In die anderen Hallen mit Haushaltswaren und Klamotten schauten wir anschließend nicht mehr hinein, weil wir auch so langsam zurück mussten. Da wir den Rückweg nicht noch einmal zu Fuß bewältigen wollten (zumindest meine Löwin und ich nicht, denn wir waren doch etwas platt), orderte Phil ein Uber, der uns zum Parkhaus mit dem Auto bringen sollte.
Meine erste Fahrt mit einem Uber! Nach dem Anruf und der Übermittlung des Treffpunkts war der Fahrer auch tatsächlich nach den versprochenen 10 Minuten da und fuhr uns stumm zu dem Parkhaus. Phil bezahlte den online verabredeten Preis und wir stiegen aus. Kein Hallo, kein Au Revoir. Nur Tür auf, aussteigen und Türen zuwerfen.
Ohne viel Federlesens stiegen wir in Phils Auto und fuhren Candela zum Flughafen, wo sie uns auf den Kurzzeithalteplätzen beim Abflug schnell verließ, um ihren Flieger nach München zu kriegen. Kurz darauf waren wir auch schon auf der Bahn und fuhren ohne weitere Vorkommnisse, sprich Staus oder Unfälle, nach Braunschweig.

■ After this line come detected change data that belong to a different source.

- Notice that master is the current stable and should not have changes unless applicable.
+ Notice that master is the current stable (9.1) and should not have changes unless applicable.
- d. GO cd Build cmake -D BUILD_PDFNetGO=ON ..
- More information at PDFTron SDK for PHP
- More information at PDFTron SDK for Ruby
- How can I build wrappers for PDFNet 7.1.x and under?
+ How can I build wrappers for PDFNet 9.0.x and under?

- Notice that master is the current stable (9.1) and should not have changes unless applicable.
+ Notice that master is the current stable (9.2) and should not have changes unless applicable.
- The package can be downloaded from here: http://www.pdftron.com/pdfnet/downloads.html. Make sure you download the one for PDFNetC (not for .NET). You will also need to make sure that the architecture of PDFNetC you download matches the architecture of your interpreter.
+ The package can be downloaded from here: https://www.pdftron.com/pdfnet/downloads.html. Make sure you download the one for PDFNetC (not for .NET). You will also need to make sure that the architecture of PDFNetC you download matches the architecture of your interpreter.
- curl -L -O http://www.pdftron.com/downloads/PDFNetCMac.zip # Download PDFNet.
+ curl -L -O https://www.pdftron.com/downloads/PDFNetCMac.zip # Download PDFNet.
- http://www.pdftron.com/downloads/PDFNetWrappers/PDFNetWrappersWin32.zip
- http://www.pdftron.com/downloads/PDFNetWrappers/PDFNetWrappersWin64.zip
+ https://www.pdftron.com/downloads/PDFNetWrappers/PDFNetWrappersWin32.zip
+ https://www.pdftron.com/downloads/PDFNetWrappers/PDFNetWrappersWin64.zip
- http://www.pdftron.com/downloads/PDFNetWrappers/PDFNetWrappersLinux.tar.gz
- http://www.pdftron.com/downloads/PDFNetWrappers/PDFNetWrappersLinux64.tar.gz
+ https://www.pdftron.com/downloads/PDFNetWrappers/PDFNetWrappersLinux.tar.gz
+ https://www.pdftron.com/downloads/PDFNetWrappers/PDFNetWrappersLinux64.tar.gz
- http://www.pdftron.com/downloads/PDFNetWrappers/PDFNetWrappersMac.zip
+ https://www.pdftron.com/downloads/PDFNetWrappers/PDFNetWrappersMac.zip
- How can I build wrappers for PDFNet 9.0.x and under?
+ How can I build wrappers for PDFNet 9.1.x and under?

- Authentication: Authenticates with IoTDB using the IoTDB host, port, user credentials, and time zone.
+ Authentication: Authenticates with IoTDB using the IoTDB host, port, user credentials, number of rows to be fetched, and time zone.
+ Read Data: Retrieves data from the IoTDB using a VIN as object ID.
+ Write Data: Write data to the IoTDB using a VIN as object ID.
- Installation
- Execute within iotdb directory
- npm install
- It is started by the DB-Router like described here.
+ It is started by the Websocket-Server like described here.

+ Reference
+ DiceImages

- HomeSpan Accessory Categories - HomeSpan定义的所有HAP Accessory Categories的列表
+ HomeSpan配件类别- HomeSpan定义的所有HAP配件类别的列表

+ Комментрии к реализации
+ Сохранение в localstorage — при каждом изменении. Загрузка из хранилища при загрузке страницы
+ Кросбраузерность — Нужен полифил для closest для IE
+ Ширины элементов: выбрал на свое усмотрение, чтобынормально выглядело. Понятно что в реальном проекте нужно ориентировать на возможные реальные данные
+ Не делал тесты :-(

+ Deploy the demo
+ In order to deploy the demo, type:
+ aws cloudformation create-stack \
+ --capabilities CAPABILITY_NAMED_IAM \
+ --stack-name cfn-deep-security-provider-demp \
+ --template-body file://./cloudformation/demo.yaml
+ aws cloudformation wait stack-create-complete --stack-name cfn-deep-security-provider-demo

Anfangs beteiligte ich mich noch an den Unterhaltungen mit meiner Löwin und Phil, aber irgendwann fielen mir die Augen zu. Wir reflektierten noch schnell das abgelaufene Wochenende und erörterten anschließend die politische Lage aus unserer jeweiligen Sicht. Schade, dass ich solche Gespräche nicht aufnehme, obwohl...
Dann würde ich das auch noch protokollieren. Letztendlich wäre das dann sicherlich too much. Was aber bleibt, ist der positive Eindruck dieses Familienausflugs, der vor allem für meine Löwin unvergesslich gewesen war. Und genau dies möchte ich mit diesem Bericht würdigen, falls Du Dich gefragt haben solltest, warum der Bericht so umfangreich ausfällt.
Amsterdam ist schön und eine Reise wert. Aber viel wichtiger war das gemeinsame Erlebnis dieses kleinen Teils unserer Familie. Zugegebenermaßen wird dies im Text nicht gerade sichtbar gemacht, aber all die kleinen Gesten und Gespräche untereinander kann ich jetzt - eineinhalb Monate später - nicht mehr wiedergeben.
Dies ginge nur, wenn ich alles filme oder die Gespräche mitschneide. Und dann wäre dieser Text mindestens dreimal so lang ausgefallen und garantiert zu persönlich, um ihn auf diesem Blog veröffentlichen zu können.